THE INPUT:
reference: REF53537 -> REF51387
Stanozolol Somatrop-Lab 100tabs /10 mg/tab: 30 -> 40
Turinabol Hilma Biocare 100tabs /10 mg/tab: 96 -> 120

...

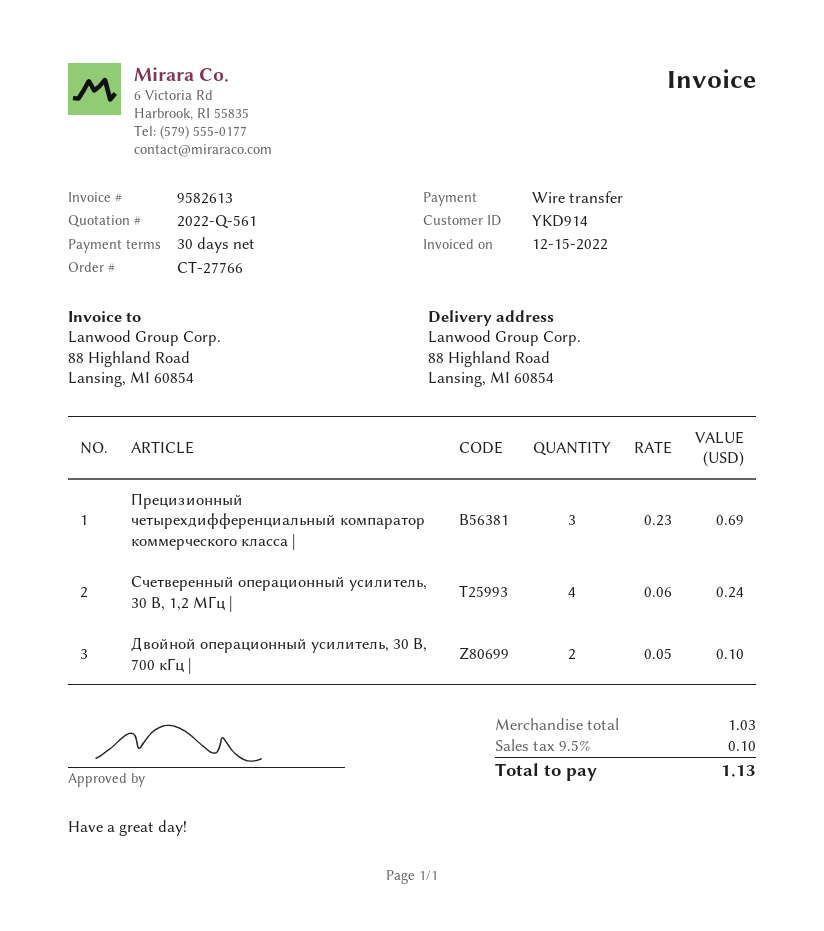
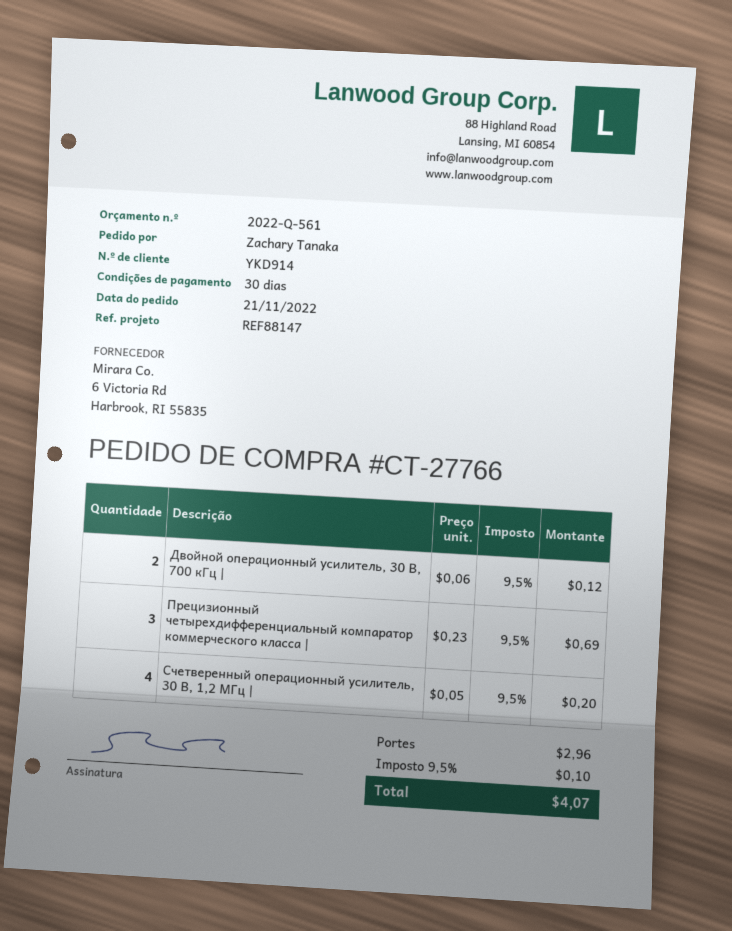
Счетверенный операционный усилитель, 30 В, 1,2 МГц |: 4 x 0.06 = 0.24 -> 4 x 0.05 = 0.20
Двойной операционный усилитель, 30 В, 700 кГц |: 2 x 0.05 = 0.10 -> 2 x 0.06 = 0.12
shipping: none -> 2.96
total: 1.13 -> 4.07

PROBLEM REQUIREMENTS:
Show all lines from the entries that hold "усилитель".

ANSWER TO THE PROBLEM:
Счетверенный операционный усилитель, 30 В, 1,2 МГц |: 4 x 0.06 = 0.24 -> 4 x 0.05 = 0.20
Двойной операционный усилитель, 30 В, 700 кГц |: 2 x 0.05 = 0.10 -> 2 x 0.06 = 0.12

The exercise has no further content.